## [Task instructions]
Print the data verbatim. Leave every image out.

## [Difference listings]
--------------------------------------------------

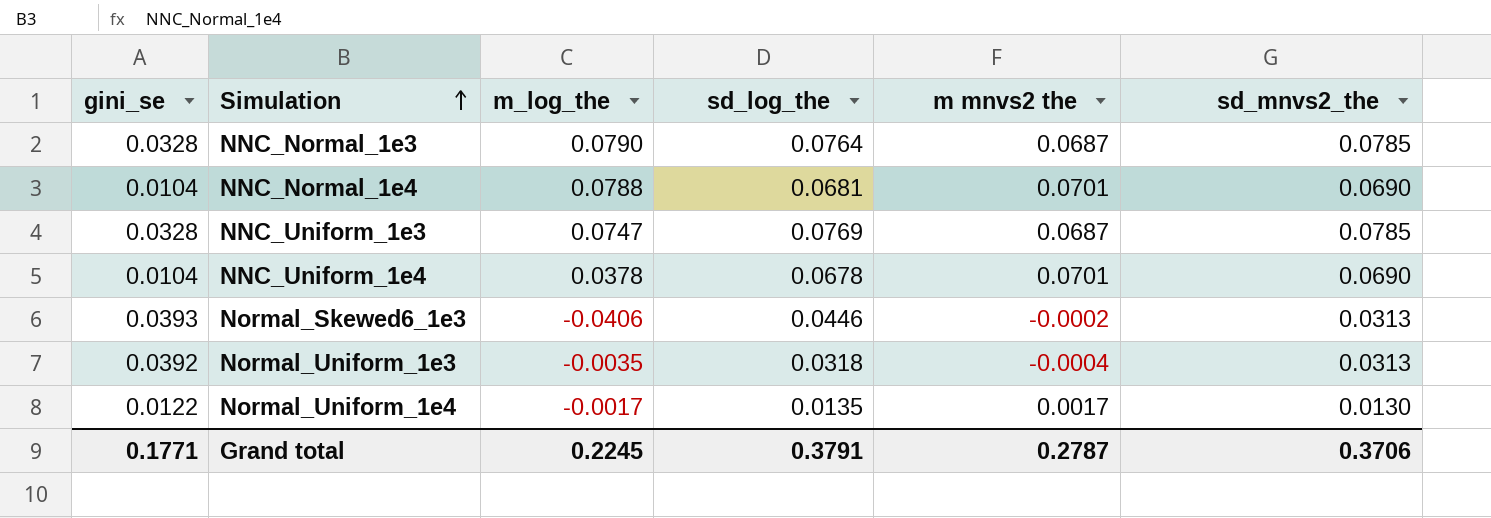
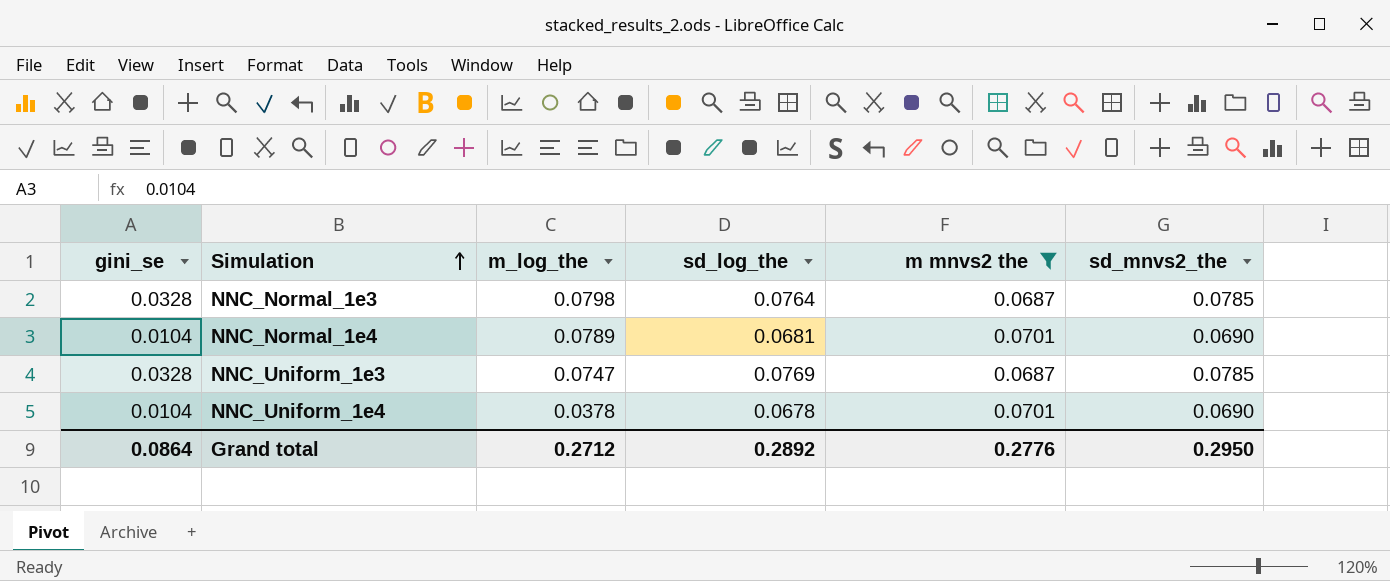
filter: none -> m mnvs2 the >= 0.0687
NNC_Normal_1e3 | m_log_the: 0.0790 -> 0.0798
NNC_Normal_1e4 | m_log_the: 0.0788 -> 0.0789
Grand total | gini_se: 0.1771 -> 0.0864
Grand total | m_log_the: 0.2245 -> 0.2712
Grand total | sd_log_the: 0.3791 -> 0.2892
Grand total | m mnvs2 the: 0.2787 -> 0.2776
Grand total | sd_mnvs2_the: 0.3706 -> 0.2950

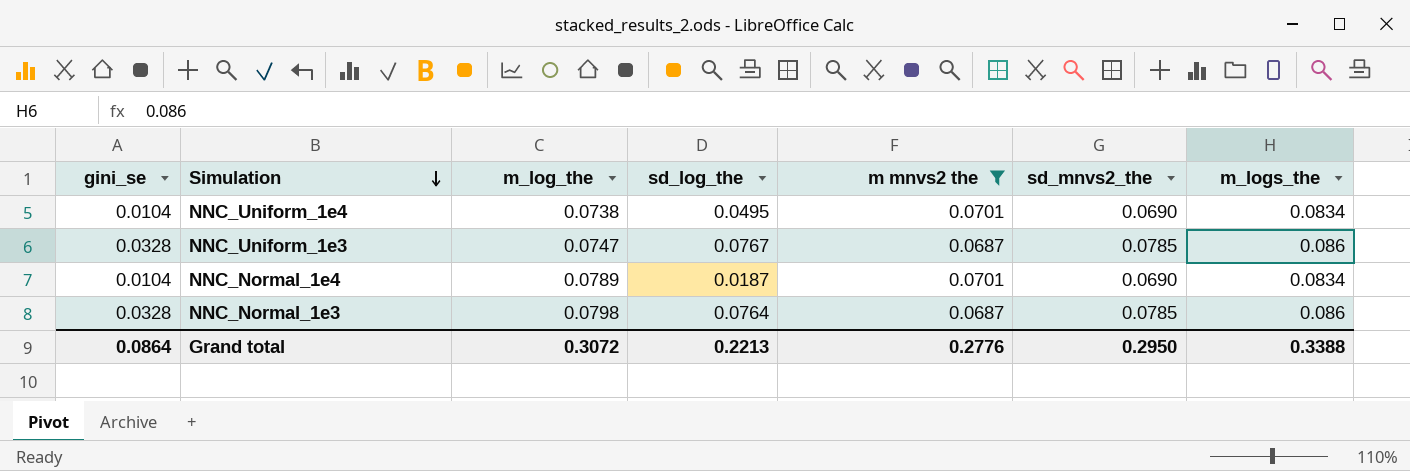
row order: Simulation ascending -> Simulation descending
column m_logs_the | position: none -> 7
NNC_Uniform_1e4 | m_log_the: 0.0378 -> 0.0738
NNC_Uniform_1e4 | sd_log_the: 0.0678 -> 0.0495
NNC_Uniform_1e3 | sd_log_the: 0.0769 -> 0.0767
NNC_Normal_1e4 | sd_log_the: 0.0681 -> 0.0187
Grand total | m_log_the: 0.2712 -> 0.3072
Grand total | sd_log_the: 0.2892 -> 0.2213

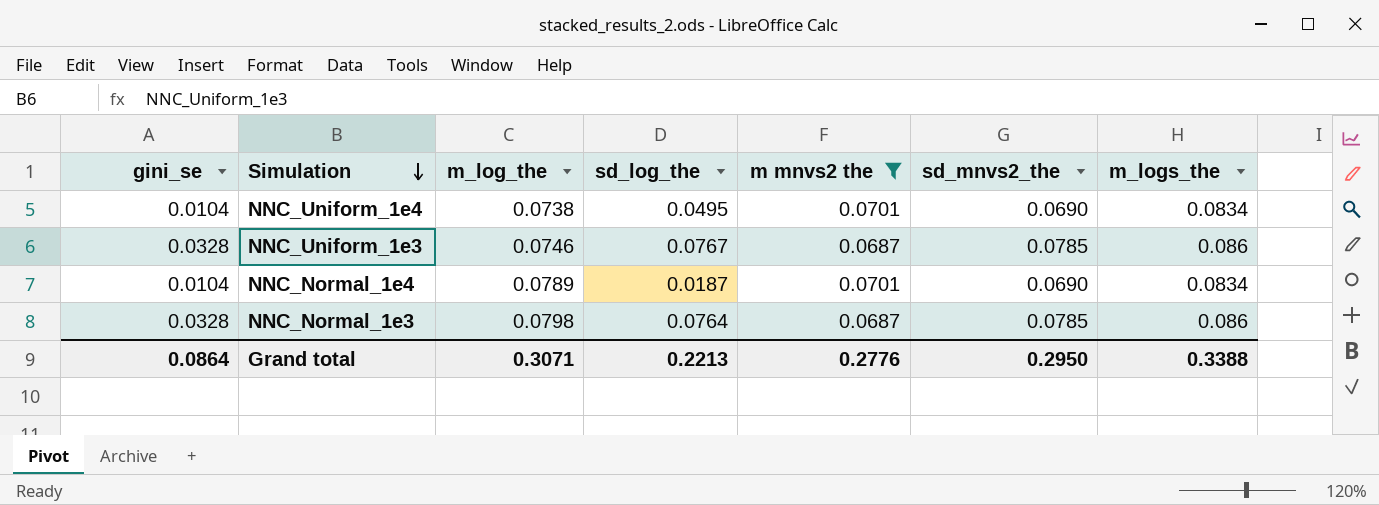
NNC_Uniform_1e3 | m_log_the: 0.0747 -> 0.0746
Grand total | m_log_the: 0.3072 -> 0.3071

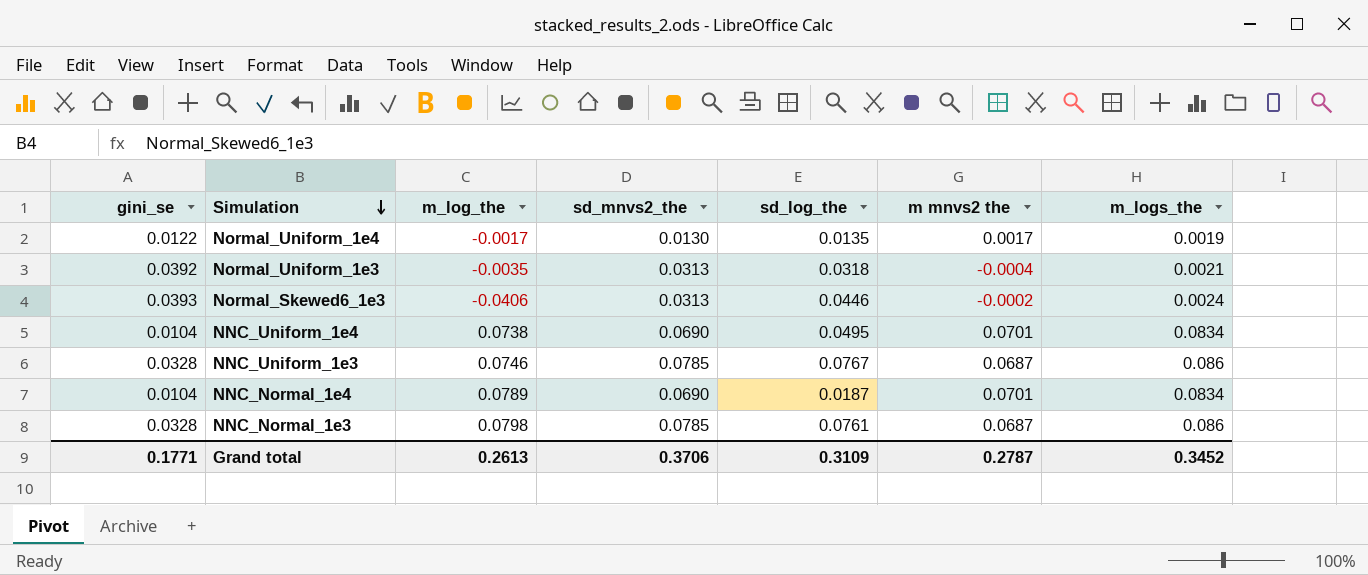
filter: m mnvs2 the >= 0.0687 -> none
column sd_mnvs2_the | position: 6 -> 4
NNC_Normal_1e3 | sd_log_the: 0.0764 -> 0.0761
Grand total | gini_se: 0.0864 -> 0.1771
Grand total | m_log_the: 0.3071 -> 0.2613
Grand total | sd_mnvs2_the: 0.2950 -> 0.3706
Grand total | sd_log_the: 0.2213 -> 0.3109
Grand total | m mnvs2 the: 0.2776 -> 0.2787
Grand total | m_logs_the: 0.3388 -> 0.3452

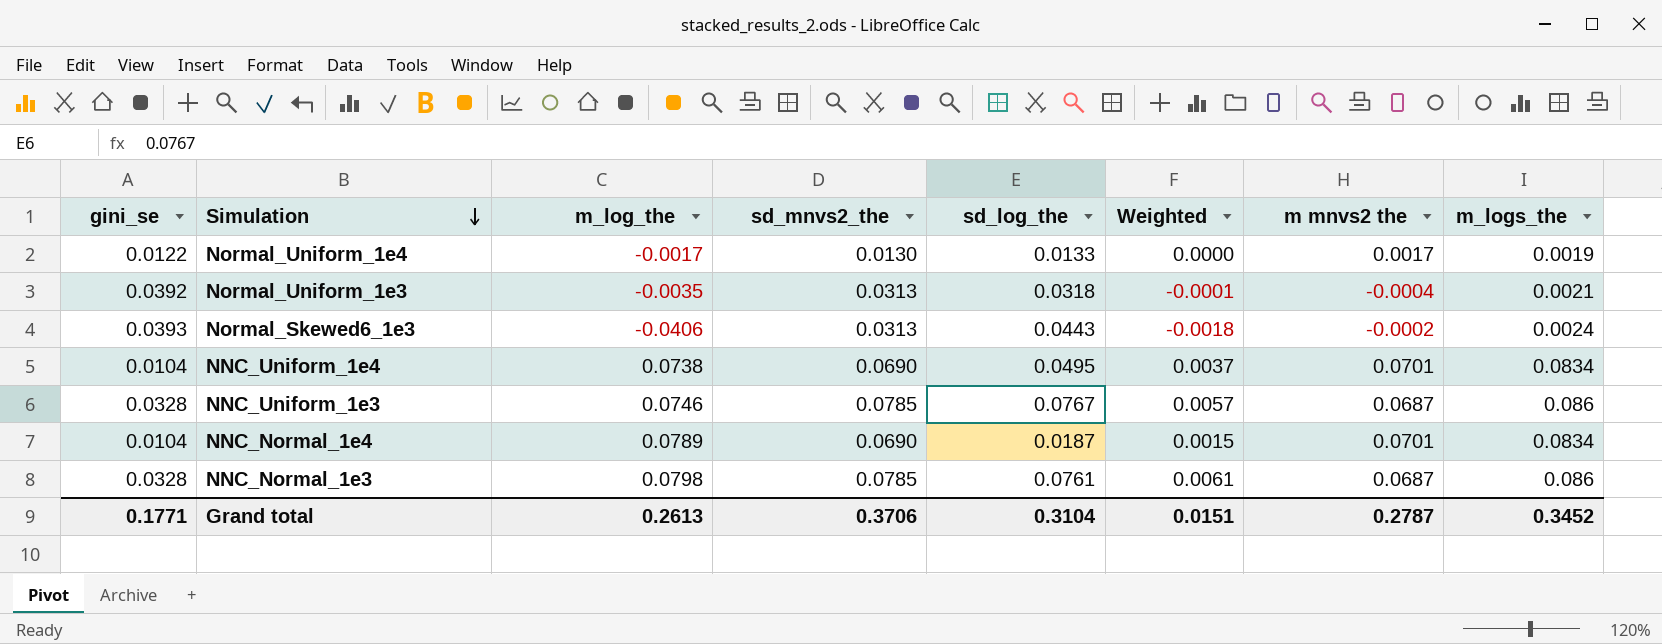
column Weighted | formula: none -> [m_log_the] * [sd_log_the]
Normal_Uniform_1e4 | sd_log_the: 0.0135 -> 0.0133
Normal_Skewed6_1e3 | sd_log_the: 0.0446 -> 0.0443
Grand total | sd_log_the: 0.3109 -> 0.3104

--------------------------------------------------

## [Solution to this exercise]
filter: none -> m mnvs2 the >= 0.0687
NNC_Normal_1e3 | m_log_the: 0.0790 -> 0.0798
NNC_Normal_1e4 | m_log_the: 0.0788 -> 0.0789
Grand total | gini_se: 0.1771 -> 0.0864
Grand total | m_log_the: 0.2245 -> 0.2712
Grand total | sd_log_the: 0.3791 -> 0.2892
Grand total | m mnvs2 the: 0.2787 -> 0.2776
Grand total | sd_mnvs2_the: 0.3706 -> 0.2950

row order: Simulation ascending -> Simulation descending
column m_logs_the | position: none -> 7
NNC_Uniform_1e4 | m_log_the: 0.0378 -> 0.0738
NNC_Uniform_1e4 | sd_log_the: 0.0678 -> 0.0495
NNC_Uniform_1e3 | sd_log_the: 0.0769 -> 0.0767
NNC_Normal_1e4 | sd_log_the: 0.0681 -> 0.0187
Grand total | m_log_the: 0.2712 -> 0.3072
Grand total | sd_log_the: 0.2892 -> 0.2213

NNC_Uniform_1e3 | m_log_the: 0.0747 -> 0.0746
Grand total | m_log_the: 0.3072 -> 0.3071

filter: m mnvs2 the >= 0.0687 -> none
column sd_mnvs2_the | position: 6 -> 4
NNC_Normal_1e3 | sd_log_the: 0.0764 -> 0.0761
Grand total | gini_se: 0.0864 -> 0.1771
Grand total | m_log_the: 0.3071 -> 0.2613
Grand total | sd_mnvs2_the: 0.2950 -> 0.3706
Grand total | sd_log_the: 0.2213 -> 0.3109
Grand total | m mnvs2 the: 0.2776 -> 0.2787
Grand total | m_logs_the: 0.3388 -> 0.3452

column Weighted | formula: none -> [m_log_the] * [sd_log_the]
Normal_Uniform_1e4 | sd_log_the: 0.0135 -> 0.0133
Normal_Skewed6_1e3 | sd_log_the: 0.0446 -> 0.0443
Grand total | sd_log_the: 0.3109 -> 0.3104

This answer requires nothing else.